**TASK BRIEF:**
Search string "ascending": state how many lines in the material below contain it, and nothing else.

**EXERCISE INPUTS:**
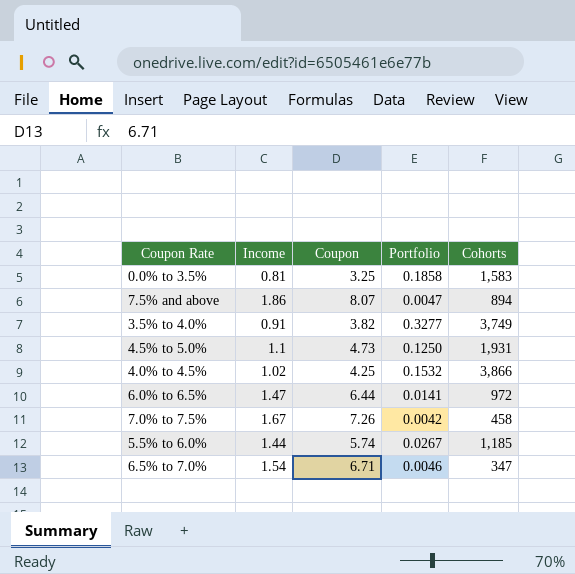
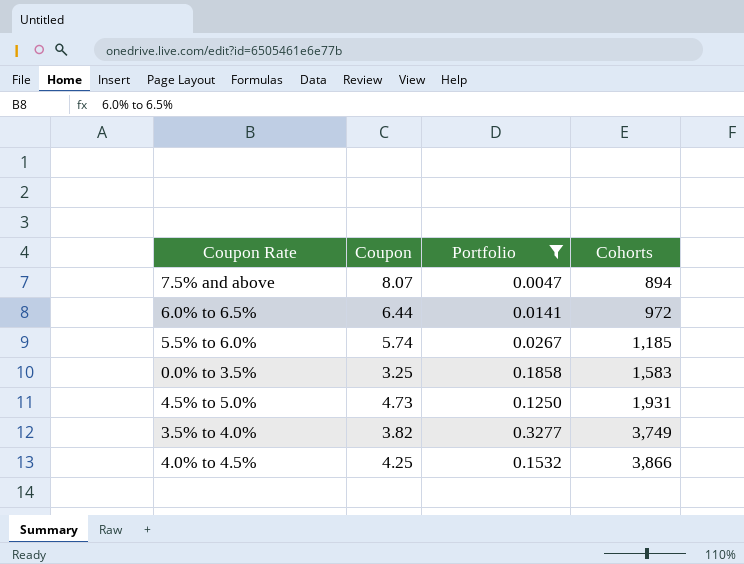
filter: none -> Portfolio >= 0.0047
row order: none -> Cohorts ascending
column Income | position: 2 -> none

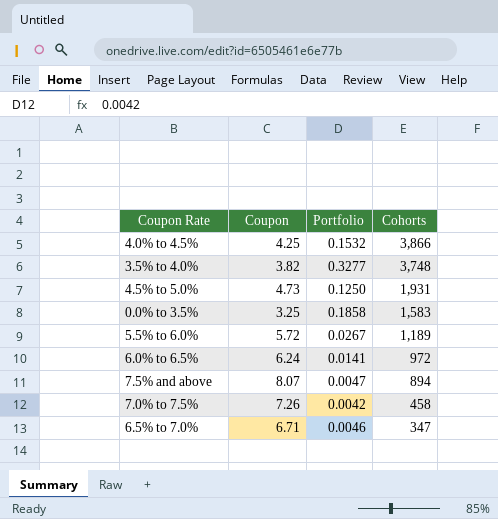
filter: Portfolio >= 0.0047 -> none
row order: Cohorts ascending -> Cohorts descending
3.5% to 4.0% | Cohorts: 3,749 -> 3,748
5.5% to 6.0% | Coupon: 5.74 -> 5.72
5.5% to 6.0% | Cohorts: 1,185 -> 1,189
6.0% to 6.5% | Coupon: 6.44 -> 6.24

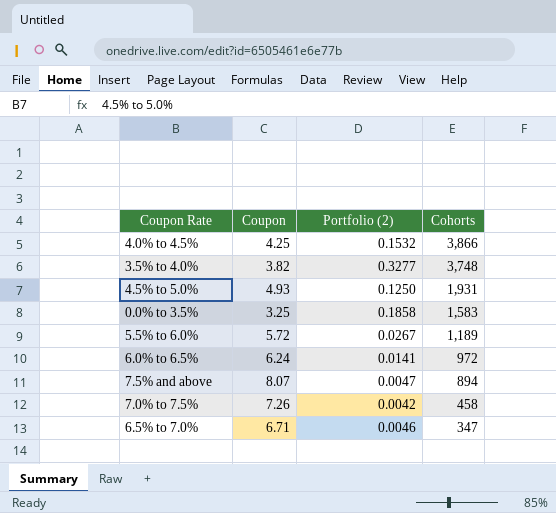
column name: Portfolio -> Portfolio (2)
4.5% to 5.0% | Coupon: 4.73 -> 4.93

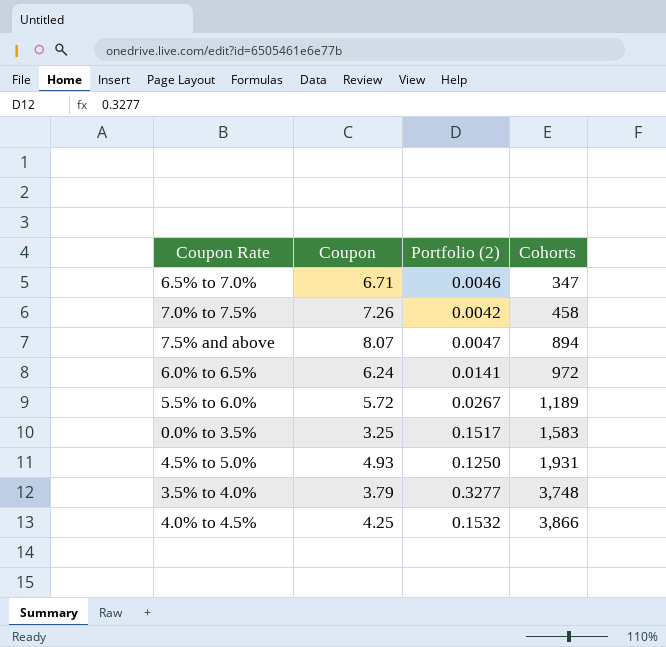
row order: Cohorts descending -> Cohorts ascending
0.0% to 3.5% | Portfolio (2): 0.1858 -> 0.1517
3.5% to 4.0% | Coupon: 3.82 -> 3.79

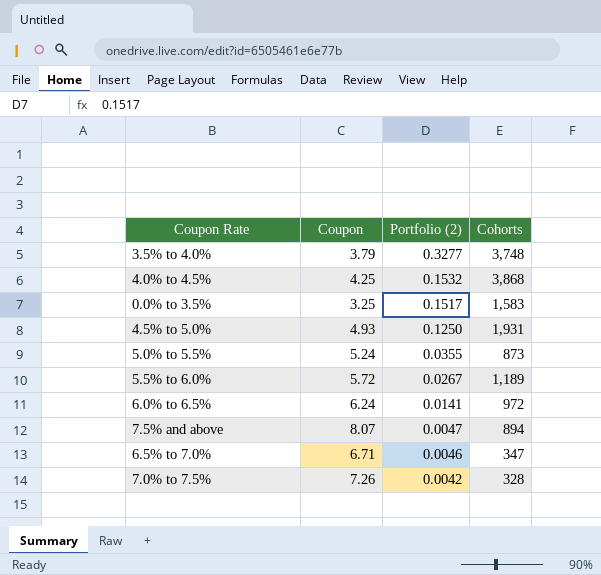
row order: Cohorts ascending -> Portfolio (2) descending
4.0% to 4.5% | Cohorts: 3,866 -> 3,868
row 5.0% to 5.5%: none -> 5.24 | 0.0355 | 873
7.0% to 7.5% | Cohorts: 458 -> 328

**RESULT FOR THIS EXERCISE:**
4